Damit einher geht eine, so Karl-Peter Schwarz, „Feuilletonisierung“ aller Berichterstattung von der Politik bis zum Sport und um so mehr des publizistischen Gedenkens an die Geschichte – etwa der Deutschen und ihrer Kultur in Osteuropa. Feuilletonistische Aufbereitung verleitet natürlich zu unverbindlicher Textproduktion, vorbei an den Scharten und Schründen der Problematik, bietet jedoch auch die Chance gemessenen und angemessenen Wägens, Erwägens und Differenzierens.
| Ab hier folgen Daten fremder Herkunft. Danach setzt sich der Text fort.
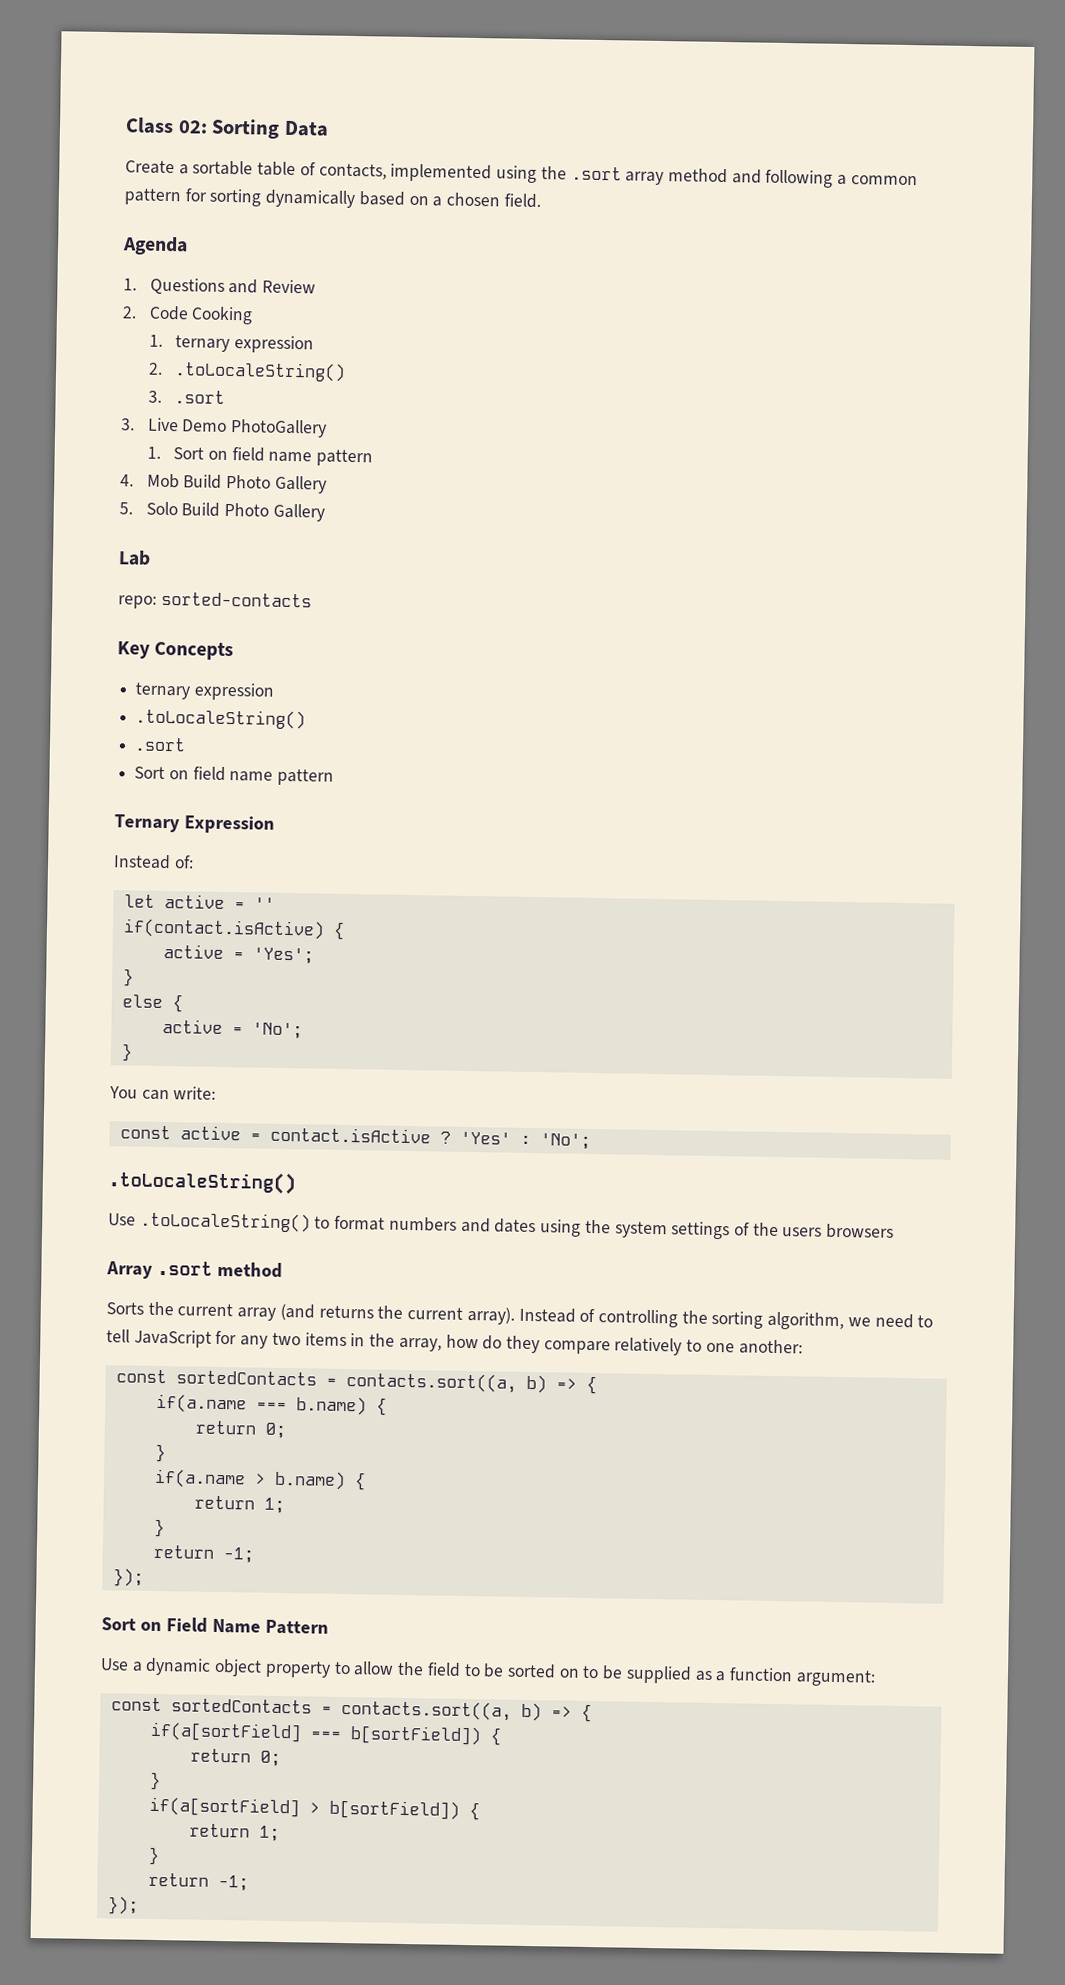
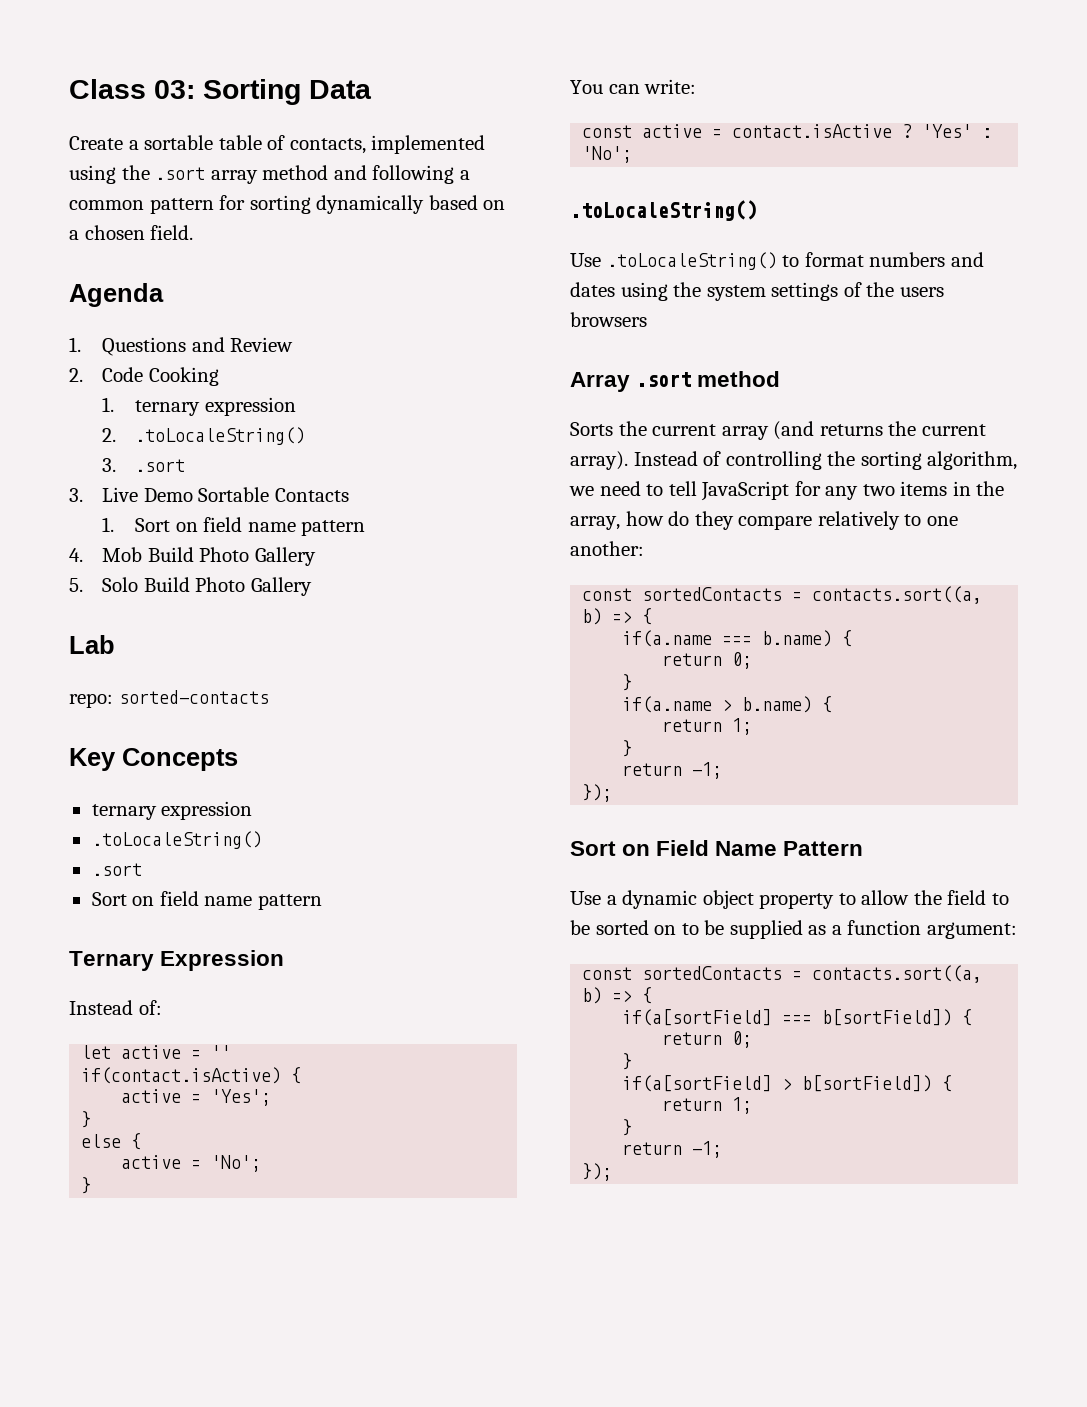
[177,120,208,134] 02: -> [154,80,195,99] 03:
[230,419,328,438] PhotoGallery -> [198,487,349,502] Sortable Contacts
Die Mühen der Ebene sind nicht minder mühsam als jene unter dem Alb von Zensur und Diktatur. Beklagen sollte man es natürlich nicht, dass deren Druck verpufft ist, und doch ist damit auch ein Stück Interesse weggebrochen, das seinerzeit den Medien entgegengebracht wurde – in der Erwartung und im Vertrauen darauf, dass man daraus mehr erfahren würde, als die politisch gegängelte Öffentlichkeit preiszugeben bereit war, und sei es nur zwischen den Zeilen. Jenem augenzwinkernden Einvernehmen, das nur gegen und nicht für etwas funktioniert, mag man nostalgisch nachsinnen, auseinanderzusetzen hat man sich aber mit Meinungsfreiheit und Mediendiversität, mögen einem deren schillernde, wuchernde Auswüchse noch so wenig behagen. Immer noch hilft dagegen nichts als das nicht nur gut gemeinte, sondern auch gut gesagte Wort. So werden auch die Teilnehmer dieser Medientage sich bei – hoffentlich – weiteren Gelegenheiten stets viel zu sagen haben.